[VIDEO] Potężne uderzenie w nielegalny rynek broni – 63 osoby podejrzane i zlikwidowane „arsenały”. Nielegalny towar był przemycany do Polski z Europy Zachodniej oraz Czech
Efektem śledztwa prowadzonego przez CBŚP pod nadzorem Prokuratury Krajowej, jest zatrzymanie 63 osób i przejęcie 110 egzemplarzy broni palnej, ok. 25 tys. szt. amunicji, a także materiałów wybuchowych. Jeden z zatrzymanych w 2019 r. jest podejrzany o planowanie wysadzenia budynków sądu i prokuratury w Opocznie.
Według śledczych nielegalny towar był przemycany do Polski z Europy Zachodniej oraz Czech. 15 osób tymczasowo aresztowano.
Policjanci z Zarządu w Łodzi Centralnego Biura Śledczego Policji, pod nadzorem Łódzkiego Wydziału Zamiejscowego Departamentu do Spraw Przestępczości Zorganizowanej i Korupcji Prokuratury Krajowej w Łodzi prowadzą śledztwo dotyczące grupy przestępczej wprowadzającej do obrotu broń palną i amunicję. Według śledczych nielegalny towar był przemycany do Polski z Europy Zachodniej oraz Czech.

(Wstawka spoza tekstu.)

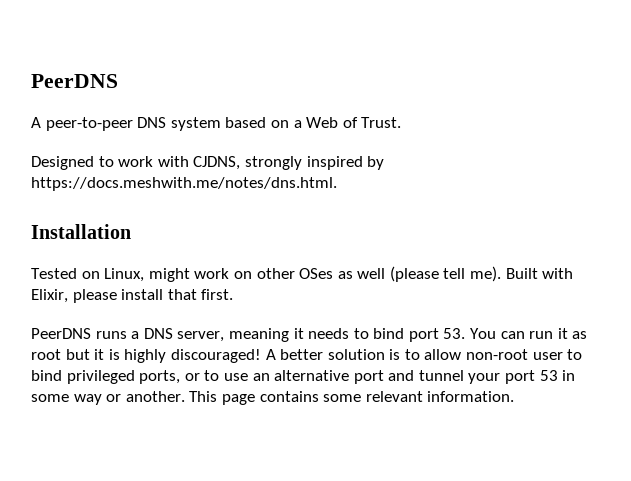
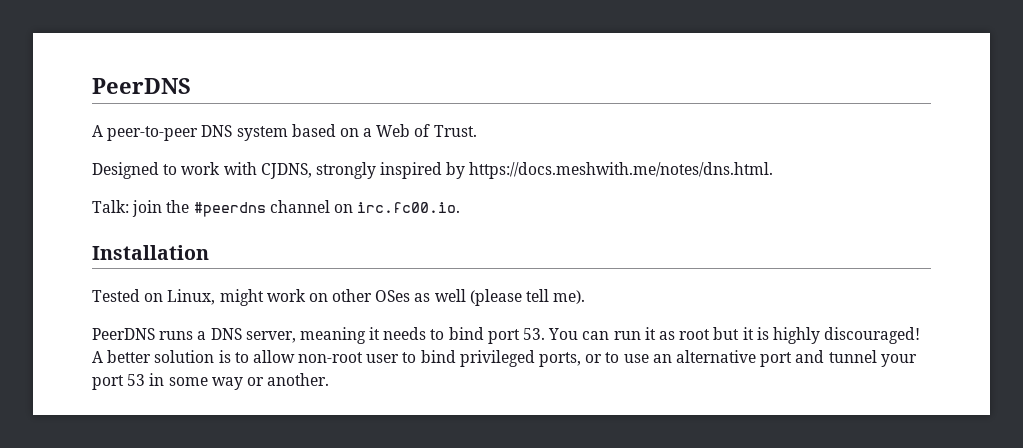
(337, 184) none -> [92,200,461,217] // Talk: join the #peerdns channel on irc.fc00.io.
[505,268,574,279] [31,289,234,303] Built with Elixir, please install that first. -> (586, 297) none
[189,391,515,405] This page contains some relevant information. -> (330, 379) none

Dodatkowo broń i różnego rodzaju amunicja była pozyskiwana przez osoby trudniące się wyszukiwaniem broni i amunicji z okresu II wojny światowej oraz materiałów wybuchowych pochodzących z niewybuchów. Uzyskana w ten sposób broń i materiały wybuchowe trafiały na polski rynek do tzw. kolekcjonerów, członków zorganizowanych grup przestępczych, czy na przykład do kłusowników.
Policjanci CBŚP wpadli na trop grupy w 2017 roku i od tego momentu dokładnie ustalali sposób jej działania oraz jej członków, a także osoby mogące posiadać nielegalną broń palną oraz materiały wybuchowe.
W trakcie największej akcji w listopadzie 2019 roku, zaangażowanych w realizację było niemal 300 policjantów, a działania objęły prawie cały kraj. Do chwili obecnej w sprawie zatrzymano 63 osoby, którym przedstawiono ponad 120 zarzutów, głównie dotyczących wyrabiania, handlu i posiadania broni palnej bez wymaganego zezwolenia.
Za te czyny grozi kara 10 lat pozbawienia wolności. Dodatkowo czterech podejrzanych usłyszało zarzuty udziału w zorganizowanej grupie przestępczej o charakterze zbrojnym, natomiast jedna zarzut kierowania tą grupą.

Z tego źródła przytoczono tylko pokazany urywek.